Thursday, June 7, 2012

Lecture 9 - million monkeys

Crowds are very powerful. When many people organize and decide to do something good – very good things happen. When mindless crowds follow a smart leader, very bed things happen.

In this lecture we talked about wisdom of crowds.

The most appealing part for me is actually wisdom of small, professional teams.

In software development, and I’m a software developer right now, there are many methodologies, but the one that I can really relate to is Scrum.

Scrum is an agile methodology, which basically means that instead of rigid rules and requirements – the planning and development is done in small chunks (sprints).

But this is not why I mention it.

One of the nice things about Scrum is that it tries to be fun. And makes some of the most difficult decisions in project management to be fun.

In classic project management, the project manager asks the developers for time estimations and decides how long each task should take.
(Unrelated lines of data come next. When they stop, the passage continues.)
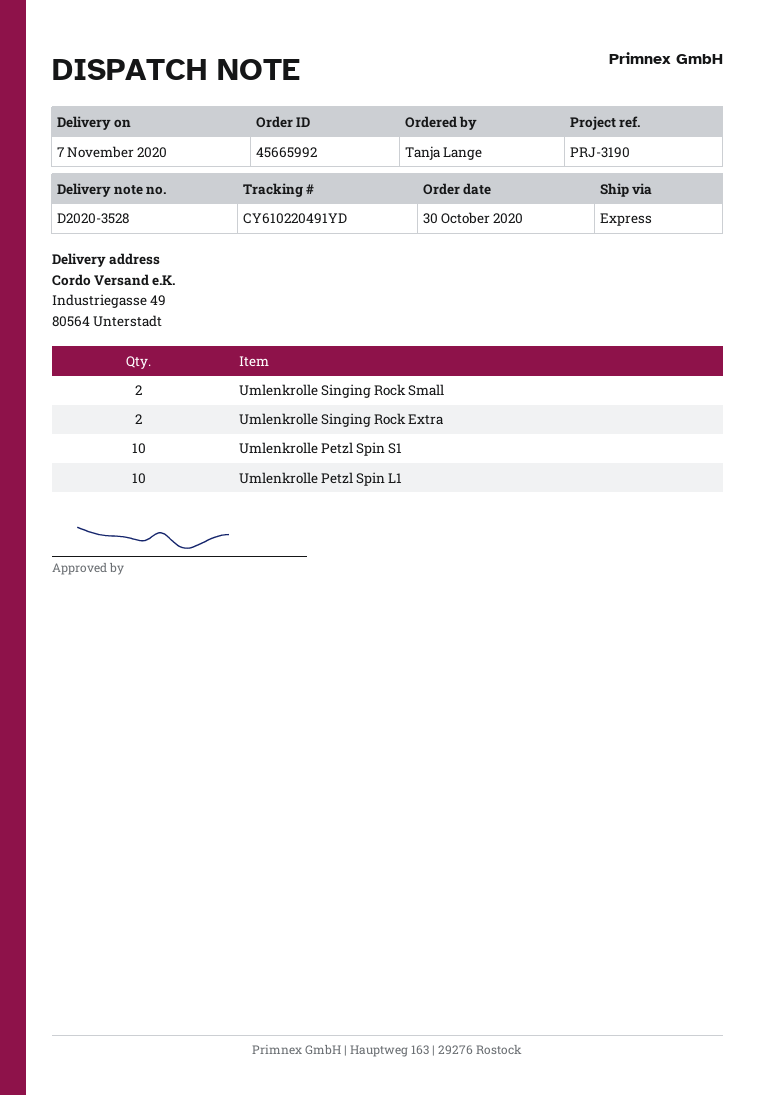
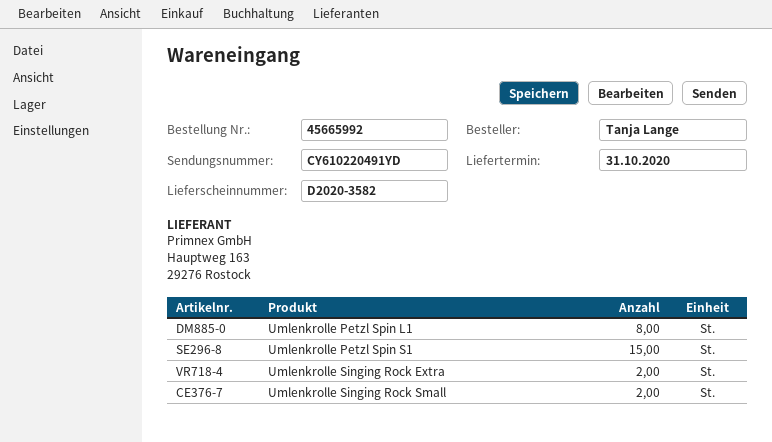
delivery note number: D2020-3528 -> D2020-3582
delivery date: 2020-11-07 -> 2020-10-31
Umlenkrolle Petzl Spin S1: 10 -> 15
Umlenkrolle Petzl Spin L1: 10 -> 8

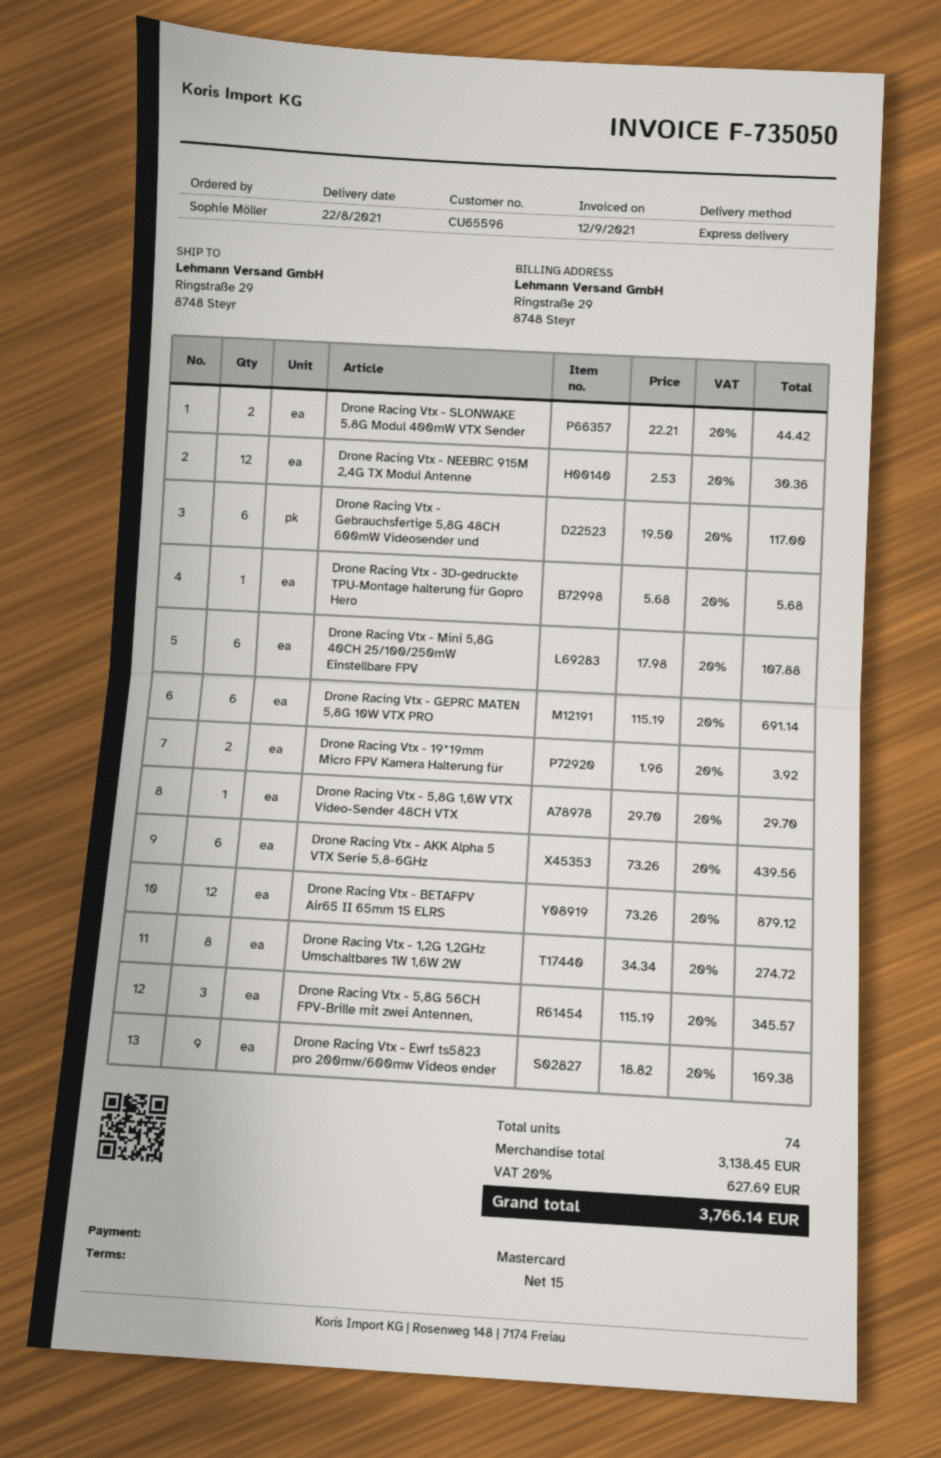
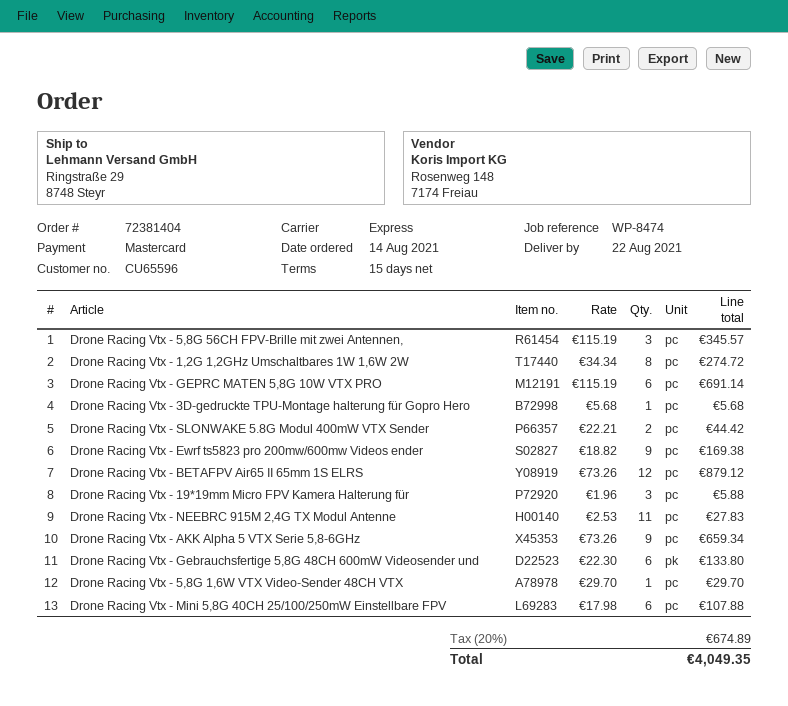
Drone Racing Vtx - NEEBRC 915M 2,4G TX Modul Antenne: 12 x 2.53 = 30.36 -> 11 x 2.53 = 27.83
Drone Racing Vtx - Gebrauchsfertige 5,8G 48CH 600mW Videosender und: 6 x 19.50 = 117.00 -> 6 x 22.30 = 133.80
Drone Racing Vtx - 19*19mm Micro FPV Kamera Halterung für: 2 x 1.96 = 3.92 -> 3 x 1.96 = 5.88
Drone Racing Vtx - AKK Alpha 5 VTX Serie 5,8-6GHz: 6 x 73.26 = 439.56 -> 9 x 73.26 = 659.34
tax: 20% = 627.69 -> 20% = 674.89
total: 3766.14 -> 4049.35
Basically, PM is a single person who makes those decisions. Not FUN!

In Scrum, there is a game. It is called the Scrum Poker! The game is very simple:

Every developer has a set of cards with numbers, and each number represent a number of days. Product owner (this is the guy that represents the customer) describes a feature, this feature converted to tasks. This is when the game begins. For each task, each developer chooses a card that represents how many days he thinks this task can take, but he puts the card face down on the table. When everybody is ready, all cards flipped. If everybody had relatively the same numbers, the mean number is taken. If, on the other hand, one number is higher than the others, that developer explains why in his opinion the task may take longer. When done, the same game played for the same task (with the new information).

In my experience, this is an amazing way for planning the development timings. Not only these are more accurate, but it is also a much more involving experience for the developers. The developers are usually much more committed to the timelines that they have decided about.